Hi Cedric,
When I logged in to the server as hackystat-l to see if build sensor data on last night's failure was sent to the server, I noticed that you've gone in a direction with respect to your sensor data representation that is an important topic for discussion.
In a nutshell, what appears to have happened is that you've bailed on the SDT representation of Build. In other words, there's no values being provided for the required fields "result", "failureType", or "failureMessage". Instead, all of the information is being provided as a XML string in the "data" field. This is a violation of the specification, which states that the Build SDT "data" field is supposed to consist of key-value pairs, not XML:
<http://hackystat.ics.hawaii.edu/hackystat/docbook/apbs04.html>
There are several problems with the direction you're heading. The reason for having SDTs in the first place is to define a consistent structure for the data so that anyone analyzing the data (either inside of hackystat or as an external tool) knows what to expect and where to get it. Your approach defeats this. Instead of a well-defined structure, there is instead an arbitrary XML string without any constraints or semantics attached to it. (There are semantics attached to the Build SDT--it's the link above. There are also constraints, but you've worked around them :-).

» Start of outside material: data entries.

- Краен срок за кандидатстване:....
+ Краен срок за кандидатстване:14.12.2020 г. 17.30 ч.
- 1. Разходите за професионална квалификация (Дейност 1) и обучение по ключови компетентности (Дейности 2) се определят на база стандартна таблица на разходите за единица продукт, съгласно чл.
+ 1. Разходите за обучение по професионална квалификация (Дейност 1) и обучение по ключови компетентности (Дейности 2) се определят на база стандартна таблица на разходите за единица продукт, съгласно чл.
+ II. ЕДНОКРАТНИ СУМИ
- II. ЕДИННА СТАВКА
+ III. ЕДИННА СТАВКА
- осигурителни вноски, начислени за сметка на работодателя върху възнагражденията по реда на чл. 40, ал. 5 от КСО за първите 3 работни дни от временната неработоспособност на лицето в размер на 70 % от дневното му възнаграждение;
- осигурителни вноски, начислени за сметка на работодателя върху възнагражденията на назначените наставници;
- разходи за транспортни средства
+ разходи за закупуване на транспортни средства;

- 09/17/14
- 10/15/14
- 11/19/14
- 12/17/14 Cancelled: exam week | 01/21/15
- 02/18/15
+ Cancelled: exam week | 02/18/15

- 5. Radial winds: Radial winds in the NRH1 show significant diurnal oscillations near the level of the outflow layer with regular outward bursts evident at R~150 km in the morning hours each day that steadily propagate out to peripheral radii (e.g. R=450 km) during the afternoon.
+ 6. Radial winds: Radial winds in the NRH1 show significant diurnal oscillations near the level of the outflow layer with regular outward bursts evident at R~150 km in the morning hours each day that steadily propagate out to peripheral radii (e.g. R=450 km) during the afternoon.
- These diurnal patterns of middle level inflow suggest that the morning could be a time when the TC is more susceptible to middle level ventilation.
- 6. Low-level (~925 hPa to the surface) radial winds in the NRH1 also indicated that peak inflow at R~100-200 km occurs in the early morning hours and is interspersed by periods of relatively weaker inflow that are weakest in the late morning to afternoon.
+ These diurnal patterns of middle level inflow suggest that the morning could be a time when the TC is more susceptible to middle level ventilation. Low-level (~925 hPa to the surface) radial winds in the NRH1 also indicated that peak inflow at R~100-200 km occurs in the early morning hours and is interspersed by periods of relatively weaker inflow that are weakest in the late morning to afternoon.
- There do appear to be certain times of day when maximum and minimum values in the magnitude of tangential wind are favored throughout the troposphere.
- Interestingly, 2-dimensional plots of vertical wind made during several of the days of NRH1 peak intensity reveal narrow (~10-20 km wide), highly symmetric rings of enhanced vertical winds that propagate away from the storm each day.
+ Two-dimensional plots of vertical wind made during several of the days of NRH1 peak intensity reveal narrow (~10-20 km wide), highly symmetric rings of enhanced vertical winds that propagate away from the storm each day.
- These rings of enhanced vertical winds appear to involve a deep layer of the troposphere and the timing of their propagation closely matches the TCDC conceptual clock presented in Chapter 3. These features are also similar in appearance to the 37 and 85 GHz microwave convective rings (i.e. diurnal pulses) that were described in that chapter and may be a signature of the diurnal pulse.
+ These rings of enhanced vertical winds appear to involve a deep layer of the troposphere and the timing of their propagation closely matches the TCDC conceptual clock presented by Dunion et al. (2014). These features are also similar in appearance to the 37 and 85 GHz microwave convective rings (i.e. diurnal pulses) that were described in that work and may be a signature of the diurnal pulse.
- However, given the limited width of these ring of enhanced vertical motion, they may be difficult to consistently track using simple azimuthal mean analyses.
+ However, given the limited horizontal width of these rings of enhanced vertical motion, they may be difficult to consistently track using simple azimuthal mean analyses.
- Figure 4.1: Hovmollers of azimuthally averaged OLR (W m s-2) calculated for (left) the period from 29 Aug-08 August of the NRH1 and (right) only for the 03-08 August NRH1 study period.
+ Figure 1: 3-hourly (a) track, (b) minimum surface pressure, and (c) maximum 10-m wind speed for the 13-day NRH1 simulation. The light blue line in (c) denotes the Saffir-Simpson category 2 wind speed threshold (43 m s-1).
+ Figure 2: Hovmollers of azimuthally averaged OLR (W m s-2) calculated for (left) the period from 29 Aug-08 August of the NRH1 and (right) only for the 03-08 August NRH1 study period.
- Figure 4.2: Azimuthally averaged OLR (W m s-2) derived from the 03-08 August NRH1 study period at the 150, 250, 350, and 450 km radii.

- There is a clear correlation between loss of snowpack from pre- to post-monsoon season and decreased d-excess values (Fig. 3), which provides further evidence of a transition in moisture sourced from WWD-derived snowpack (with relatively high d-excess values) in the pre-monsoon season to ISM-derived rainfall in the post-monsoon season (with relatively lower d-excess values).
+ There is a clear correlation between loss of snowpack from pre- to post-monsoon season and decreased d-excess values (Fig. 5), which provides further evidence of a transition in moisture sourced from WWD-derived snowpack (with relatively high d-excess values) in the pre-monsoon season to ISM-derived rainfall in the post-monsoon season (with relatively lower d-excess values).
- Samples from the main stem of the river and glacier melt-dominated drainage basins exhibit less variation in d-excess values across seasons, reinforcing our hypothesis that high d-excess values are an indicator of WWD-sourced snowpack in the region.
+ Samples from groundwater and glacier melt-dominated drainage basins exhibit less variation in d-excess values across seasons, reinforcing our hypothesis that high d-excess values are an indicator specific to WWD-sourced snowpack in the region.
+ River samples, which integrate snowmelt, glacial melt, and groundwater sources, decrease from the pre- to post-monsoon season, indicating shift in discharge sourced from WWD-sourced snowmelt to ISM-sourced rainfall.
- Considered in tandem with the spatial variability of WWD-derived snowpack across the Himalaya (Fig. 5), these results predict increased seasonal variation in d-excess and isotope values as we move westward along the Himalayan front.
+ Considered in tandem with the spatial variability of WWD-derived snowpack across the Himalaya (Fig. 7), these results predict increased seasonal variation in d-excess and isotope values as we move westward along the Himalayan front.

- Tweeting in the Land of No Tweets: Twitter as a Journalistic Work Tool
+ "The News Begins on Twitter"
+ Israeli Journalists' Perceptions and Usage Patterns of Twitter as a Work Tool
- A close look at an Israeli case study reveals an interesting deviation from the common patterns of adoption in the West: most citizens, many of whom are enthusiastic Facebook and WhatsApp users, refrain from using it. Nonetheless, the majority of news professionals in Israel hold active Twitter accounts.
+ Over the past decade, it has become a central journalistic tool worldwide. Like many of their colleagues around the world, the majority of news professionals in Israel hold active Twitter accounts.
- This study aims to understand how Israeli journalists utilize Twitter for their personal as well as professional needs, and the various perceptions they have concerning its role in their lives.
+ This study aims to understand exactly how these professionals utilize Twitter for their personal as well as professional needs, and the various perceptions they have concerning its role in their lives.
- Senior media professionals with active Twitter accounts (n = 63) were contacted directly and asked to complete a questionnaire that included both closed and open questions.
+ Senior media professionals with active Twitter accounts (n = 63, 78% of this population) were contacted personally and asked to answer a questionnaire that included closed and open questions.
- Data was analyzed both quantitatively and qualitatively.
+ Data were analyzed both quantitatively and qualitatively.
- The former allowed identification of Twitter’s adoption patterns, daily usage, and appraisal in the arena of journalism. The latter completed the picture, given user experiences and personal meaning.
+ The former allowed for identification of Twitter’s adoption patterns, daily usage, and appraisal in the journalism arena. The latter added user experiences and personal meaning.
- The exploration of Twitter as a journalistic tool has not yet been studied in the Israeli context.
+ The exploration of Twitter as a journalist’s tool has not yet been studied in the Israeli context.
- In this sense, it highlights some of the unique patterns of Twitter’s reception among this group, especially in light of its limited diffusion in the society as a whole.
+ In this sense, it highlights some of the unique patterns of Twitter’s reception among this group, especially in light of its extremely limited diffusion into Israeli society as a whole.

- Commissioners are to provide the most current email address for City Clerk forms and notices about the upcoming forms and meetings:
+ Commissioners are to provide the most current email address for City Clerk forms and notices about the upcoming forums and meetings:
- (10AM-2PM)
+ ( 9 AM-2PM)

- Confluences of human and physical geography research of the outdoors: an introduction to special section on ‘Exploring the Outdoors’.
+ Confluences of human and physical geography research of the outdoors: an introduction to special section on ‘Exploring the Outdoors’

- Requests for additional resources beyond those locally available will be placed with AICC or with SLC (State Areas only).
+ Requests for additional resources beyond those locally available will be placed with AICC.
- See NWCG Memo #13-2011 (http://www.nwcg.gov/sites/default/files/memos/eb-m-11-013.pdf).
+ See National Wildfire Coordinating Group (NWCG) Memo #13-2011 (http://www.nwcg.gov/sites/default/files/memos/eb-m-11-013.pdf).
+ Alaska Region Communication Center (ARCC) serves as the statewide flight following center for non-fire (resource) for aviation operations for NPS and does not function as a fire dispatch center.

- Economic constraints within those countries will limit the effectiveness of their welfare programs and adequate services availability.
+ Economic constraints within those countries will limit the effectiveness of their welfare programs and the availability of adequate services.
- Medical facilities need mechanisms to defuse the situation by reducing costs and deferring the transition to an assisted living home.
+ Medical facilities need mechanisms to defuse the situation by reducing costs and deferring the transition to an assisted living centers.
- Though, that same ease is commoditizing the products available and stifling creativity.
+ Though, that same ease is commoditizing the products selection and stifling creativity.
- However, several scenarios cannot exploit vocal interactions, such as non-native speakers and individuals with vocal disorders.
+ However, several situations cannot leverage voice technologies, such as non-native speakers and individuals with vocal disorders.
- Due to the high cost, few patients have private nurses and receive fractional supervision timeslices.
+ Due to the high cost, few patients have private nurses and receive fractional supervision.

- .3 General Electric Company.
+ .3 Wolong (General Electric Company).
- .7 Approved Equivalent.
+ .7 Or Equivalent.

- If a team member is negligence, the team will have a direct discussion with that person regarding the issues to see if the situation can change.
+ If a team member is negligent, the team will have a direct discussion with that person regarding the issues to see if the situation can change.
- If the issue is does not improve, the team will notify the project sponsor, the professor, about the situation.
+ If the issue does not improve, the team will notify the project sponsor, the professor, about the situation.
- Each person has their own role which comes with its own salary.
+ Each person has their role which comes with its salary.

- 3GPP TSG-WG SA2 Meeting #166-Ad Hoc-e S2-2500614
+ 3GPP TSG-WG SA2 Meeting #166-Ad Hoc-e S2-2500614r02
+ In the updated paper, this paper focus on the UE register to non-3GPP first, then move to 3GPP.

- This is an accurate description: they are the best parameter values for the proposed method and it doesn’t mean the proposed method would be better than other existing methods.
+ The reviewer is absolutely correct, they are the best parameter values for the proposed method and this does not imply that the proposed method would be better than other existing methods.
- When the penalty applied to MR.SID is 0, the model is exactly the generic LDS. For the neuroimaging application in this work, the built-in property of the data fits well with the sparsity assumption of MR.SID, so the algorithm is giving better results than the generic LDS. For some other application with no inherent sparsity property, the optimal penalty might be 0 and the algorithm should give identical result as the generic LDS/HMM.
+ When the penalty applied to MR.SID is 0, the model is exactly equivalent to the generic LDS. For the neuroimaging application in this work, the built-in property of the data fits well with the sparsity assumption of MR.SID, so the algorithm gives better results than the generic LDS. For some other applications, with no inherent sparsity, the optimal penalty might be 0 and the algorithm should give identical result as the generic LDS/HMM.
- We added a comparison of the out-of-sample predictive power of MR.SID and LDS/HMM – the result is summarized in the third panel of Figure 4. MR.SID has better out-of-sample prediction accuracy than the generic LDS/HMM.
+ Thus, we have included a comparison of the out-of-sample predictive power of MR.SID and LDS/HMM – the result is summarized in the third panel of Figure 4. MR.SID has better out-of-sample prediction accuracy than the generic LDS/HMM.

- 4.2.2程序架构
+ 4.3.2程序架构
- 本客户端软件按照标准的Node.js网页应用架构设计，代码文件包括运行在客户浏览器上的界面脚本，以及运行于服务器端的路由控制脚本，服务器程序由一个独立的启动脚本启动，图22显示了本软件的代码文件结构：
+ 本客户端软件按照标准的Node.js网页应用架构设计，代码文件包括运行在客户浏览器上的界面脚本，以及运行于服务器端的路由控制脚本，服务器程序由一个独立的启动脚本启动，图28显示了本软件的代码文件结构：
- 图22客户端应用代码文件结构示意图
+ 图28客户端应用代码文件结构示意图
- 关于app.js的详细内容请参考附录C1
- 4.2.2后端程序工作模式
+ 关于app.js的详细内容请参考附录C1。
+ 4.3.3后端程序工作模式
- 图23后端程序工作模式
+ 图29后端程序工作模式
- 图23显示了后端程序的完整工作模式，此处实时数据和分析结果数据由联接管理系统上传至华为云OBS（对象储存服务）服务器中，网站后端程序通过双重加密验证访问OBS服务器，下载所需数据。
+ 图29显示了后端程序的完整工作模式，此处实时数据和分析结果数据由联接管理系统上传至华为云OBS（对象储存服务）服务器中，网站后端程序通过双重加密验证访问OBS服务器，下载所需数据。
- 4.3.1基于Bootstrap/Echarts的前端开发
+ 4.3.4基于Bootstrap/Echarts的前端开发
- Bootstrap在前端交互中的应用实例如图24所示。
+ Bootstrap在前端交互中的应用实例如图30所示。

You could add some syntax constraints to your approach by providing the DTD, but that's essentially implementing a brand new, parallel structure for sensor data to the current one. That seems redundent, complicated, and confusing.
It's also important to note that XML is nothing more than a hierarchical set of key-value strings with a commonly accepted syntactic sugar. The SDT is a nothing more than a two-level hierarchical set of key-value strings. In other words, they are representationally extremely close to each other.
In looking at your current representation, you don't have appear to have any deep hierarchies, so the question is, what motivated you to bail on the current SDT specification?
I am going to conjecture that there are two short-comings of the current SDT implementation that you're trying to work around:
(1) It's quite hard to evolve an SDT. If you change an SDT's structure, all of the current data becomes unusable, and you have to start from scratch.
(2) Putting/retrieving data from a "data" field is not trivial. You need to basically hand-write the code to parse the key-value pair string, generate the HashMap, put the HashMap back into its serialized form, etc.
I've known about these inadequacies for a couple of years now, but have left them on the back burner.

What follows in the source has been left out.